Food is the new art, because it is an art most of us can truly enjoy consuming. So, it isn’t surprising that food culture and the need to eat and experience new flavours and cuisines is a very popular interest throughout the world’s urban centres. Like movies before it, it is fast becoming that common interest that a large number of people get to share and identify with. It was inevitable that as the interest grew, more people would want to talk about it. Food related sites and blogs are ever growing in popularity, and food and restaurant review blogs are a large part of that movement.
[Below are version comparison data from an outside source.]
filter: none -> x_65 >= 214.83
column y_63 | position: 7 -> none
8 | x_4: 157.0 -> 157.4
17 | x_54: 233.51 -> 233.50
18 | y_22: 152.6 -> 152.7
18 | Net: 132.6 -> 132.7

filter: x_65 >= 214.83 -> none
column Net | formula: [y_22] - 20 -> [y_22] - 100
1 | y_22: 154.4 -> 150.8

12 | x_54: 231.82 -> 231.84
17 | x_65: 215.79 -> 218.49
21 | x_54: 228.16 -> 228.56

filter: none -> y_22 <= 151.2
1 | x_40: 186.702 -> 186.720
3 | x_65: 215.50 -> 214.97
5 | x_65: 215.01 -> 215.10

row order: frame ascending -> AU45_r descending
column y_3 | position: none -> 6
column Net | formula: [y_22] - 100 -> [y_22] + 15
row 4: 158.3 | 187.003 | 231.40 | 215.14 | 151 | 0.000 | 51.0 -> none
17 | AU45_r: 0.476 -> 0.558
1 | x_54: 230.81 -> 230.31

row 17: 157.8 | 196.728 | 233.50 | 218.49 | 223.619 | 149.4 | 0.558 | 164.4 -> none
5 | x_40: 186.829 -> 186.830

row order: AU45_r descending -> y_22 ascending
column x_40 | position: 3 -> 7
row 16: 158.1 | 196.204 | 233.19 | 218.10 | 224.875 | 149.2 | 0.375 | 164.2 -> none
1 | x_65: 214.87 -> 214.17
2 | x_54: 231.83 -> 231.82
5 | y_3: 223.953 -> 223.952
Esther Tseng gave a presentation at WordCamp L.A. 2010 titled Food Blogging in WordPress. It was a good introduction to the field, with tips and insights into how best to go about it from someone who has been food blogging for a while. The video of her presentation is below to be watched (audio quality is quite bad). My notes and links to related and resources follow, for those who prefer text, and to read my own additions.
Food Blogging in WordPress
by Esther Tseng
Who has a food blog? A raise of hands.
[one hand raised in camera view]
Who’s interested in starting a food blog?
Who likes food?
[all hands quickly raise. Laughter]
Food blogging platform options
What were other options. Lot of food blogs are on Blogger, they’re also on WordPress, they’re on countless other platforms, Movable Type. Truth be told, the reason I picked WordPress was that I was dating a WordPress developer at the time.
There truly are an infinite number of options for a platform to host your food blog. Every manner or online service or self-hosted software which allows you to create and manage a web presence can potentially be used to run a food blog. Big online communities such as Blogger, WordPress.com, Posterous, and maybe even Tumblr are great places to run a food blog if ease-of-use and zero-investment is the key feature you’re looking for.
If you’re serious about blogging, a self-hosted blog is best. Things like Movable Type, Drupal, Pivot, Textpattern and others are options, but WordPress is always a forerunner in this choice, for its rapid development, its easy usage, and its huge user and developer community.
Why Food Blogging?
- You love food.
- You love dining out (restaurant blogging) or cooking (recepie blogging).
- You love to take pictures of food.
- You love to write – for yourself and/or others.
I actually have a friend who had an experiment where he only wrote about food without any pictures. He thought food blogs are getting too reliant on pictures. Like, Bam! Picture, and then description and analysis. But I think that has its own audience.
- Your city is a great place to eat.
And I think Los Angeles is a great place for food, to start a food blog. There is a wealth of restaurants. They’re also shutting down and new ones are always cropping up. We’re all very conscientious about what we eat, where we get them, where they’re sourced from. So LA is a great place.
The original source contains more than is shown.